LPC Blog

The Library Publishing Coalition Blog is used to share news and updates about the LPC and the Library Publishing Forum, to draw attention to items of interest to the community, and to publish informal commentaries by LPC members and friends.

Editor’s note: This is a guest post in our Library Publishing Pain Points series, featuring reflections from our Library Publishing Workflows partners on the challenges they face in implementing, running, and sustaining their library publishing workflows.
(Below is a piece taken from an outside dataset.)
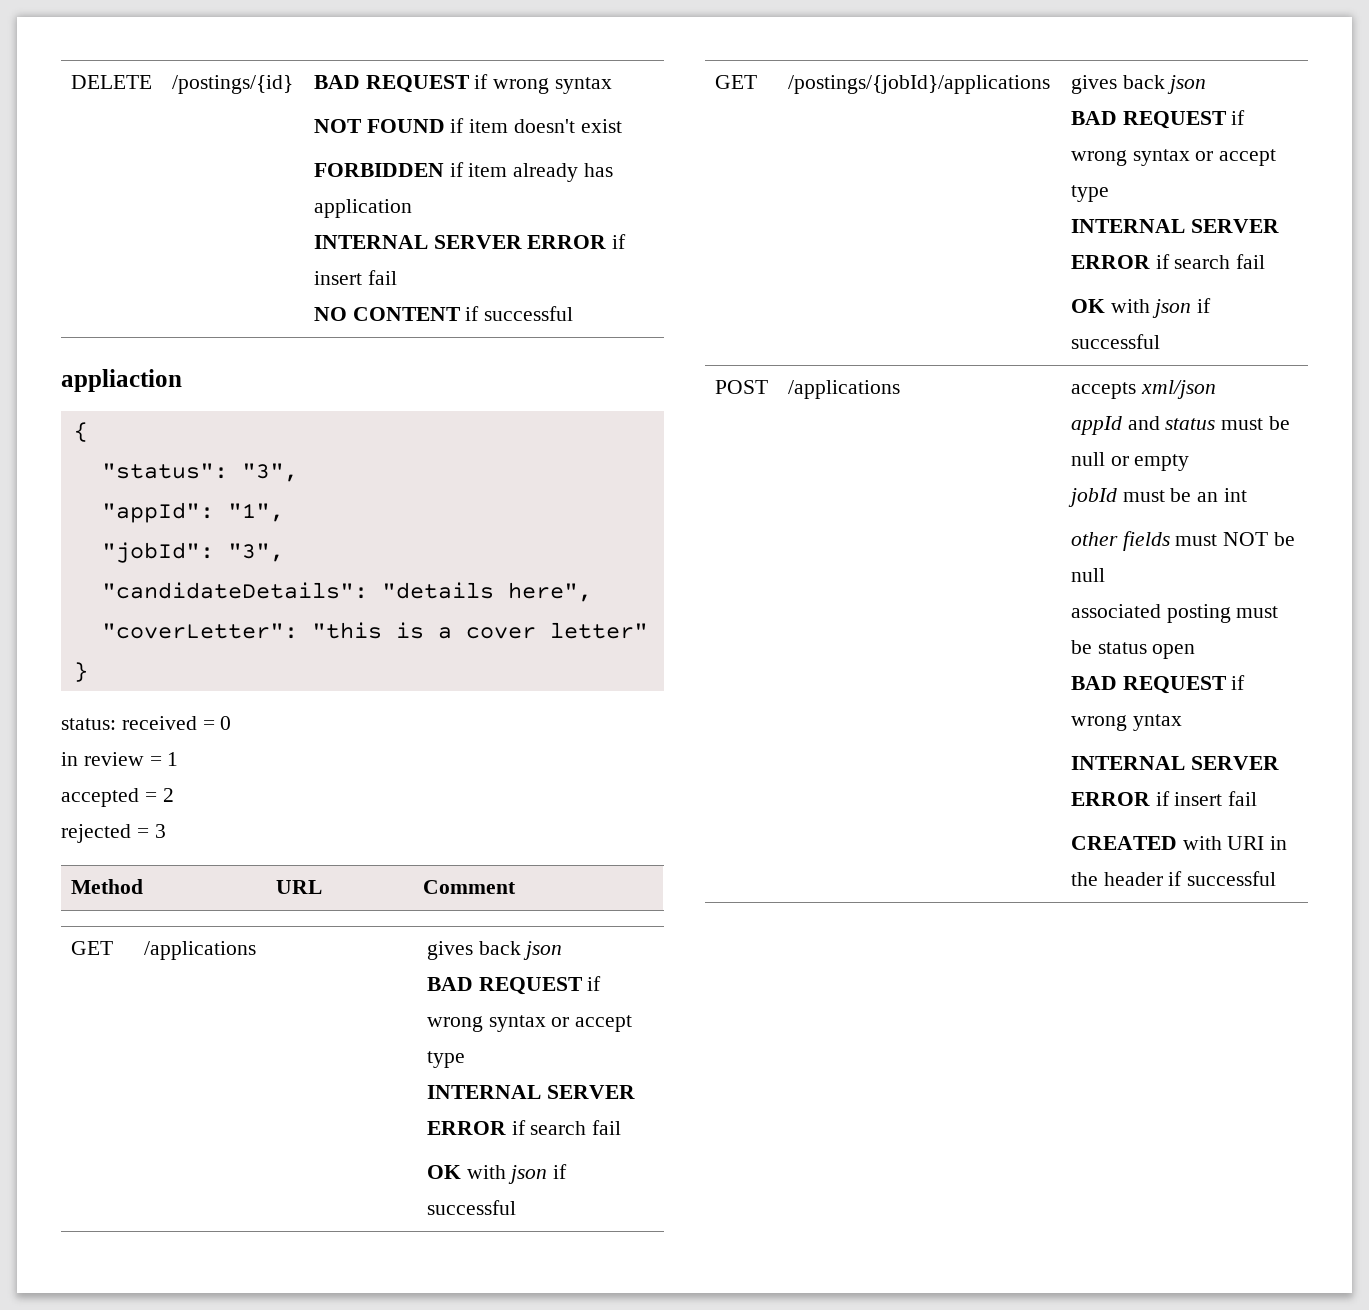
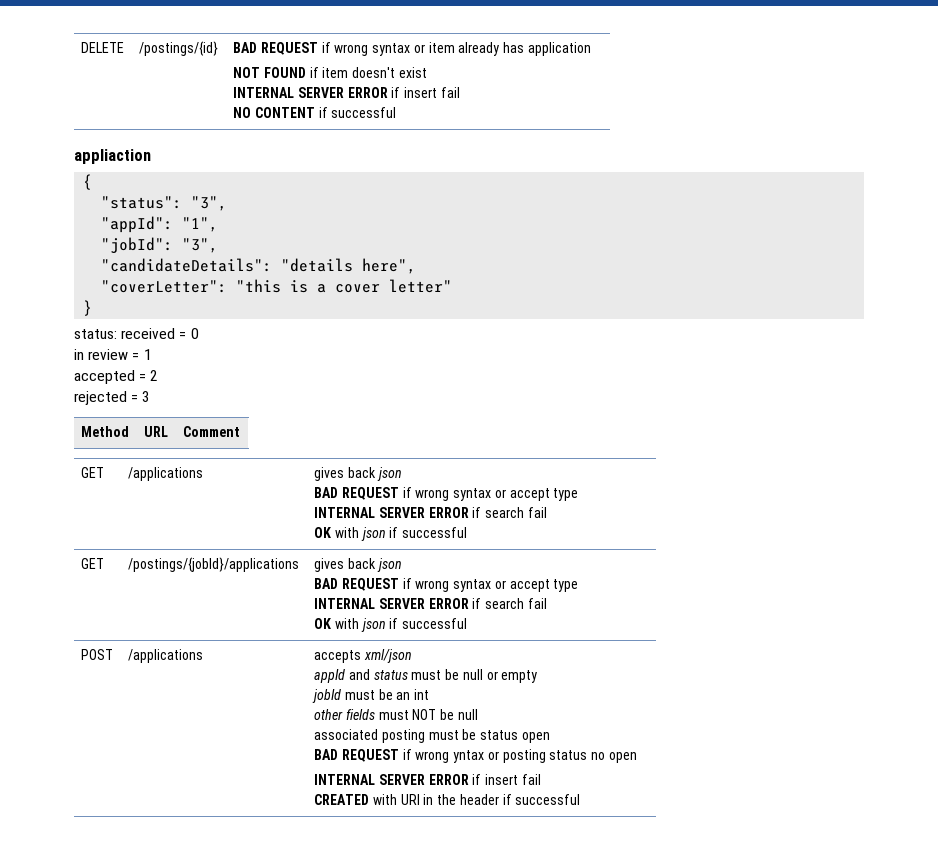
(613, 85) none -> [413,42,592,56] or item already has application
[313,162,614,182] [313,199,412,218] // FORBIDDEN if item already has application -> (427, 72) none
(1182, 722) none -> [487,749,638,763] or posting status no open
headshot of Vanessa Gabler
Vanessa Gabler, University of Pittsburg

Library publishing programs often operate as a collection of individuals or teams working both independently and together throughout various stages of the process. An editorial team (Editor in Chief, editorial board, managing editor, etc.,) typically manages the editorial process, perhaps with guidance from the library. Other portions of the workflow like production, indexing, and support of the software platform, may be managed by the library, the editorial team, third parties, or a mix. Many people work on the same journal with a variety of roles and responsibilities, people are often coming and going throughout the lifetime of a journal, and the work is performed at various locations rather than in a central office housing all participants, so who does what and how can sometimes get confusing.

A significant pain point for us is control over the “publish button.” We use the OJS software platform, and anyone with the role of an editor in the system is able to publish content. Editors create issues in the system and can then publish the issue with the press of a button. We also have several journals using a publish-as-you-go model, and to adapt OJS to this workflow we publish an issue and then add content to it one article at a time. In that workflow, articles become published at the time they are scheduled for publication in a current or back issue, something anyone with the role of editor in the system can do. 

However, our program’s workflow requires that only the library publishes content after a quality control review. Our journals’ editorial teams perform the production activities, but we perform a quality control review of the articles to ensure the metadata is complete and matches the content in the PDFs and that there are no problems with the PDFs. This is particularly important for DOIs, which appear on every page of the PDFs we publish.

Common errors caught during our reviews are mismatches in authorship, e.g., an author is missing in one place or formatted differently between the metadata and PDF; changes to titles, abstracts, or references during copyediting that were not updated in the metadata; incorrect issue enumeration in the PDF; and incorrect DOIs in the PDF. Errors that affect the metadata or the DOI cannot simply be corrected in the online system and often require an erratum and/or cleanup work with CrossRef and indexing services. Journal editors typically want to avoid publishing errata whenever possible, and cleanup of downstream services can be complicated. It is far better to catch these errors prior to publication whenever possible.

With our current setup of many people working independently but together, a member of the editorial team will occasionally publish content without notifying us. Our Service Agreements state that only the ULS can publish content after receiving notice at least 3 business day in advance of the intended publication date, but these Service Agreements are not always shared with the entire editorial team and incoming members. We also discuss this requirement during the initial stages of taking on a new journal, but that information can be easily forgotten or not shared with other team members. We will continue to communicate the importance of this to our journal partners and find ways to improve that communication, but the best solution for us would be for the system to allow for greater limitation of the publish and schedule for publication functionality, perhaps allowing for one or both functions to be limited to only admin users when those options are selected by the site administrator.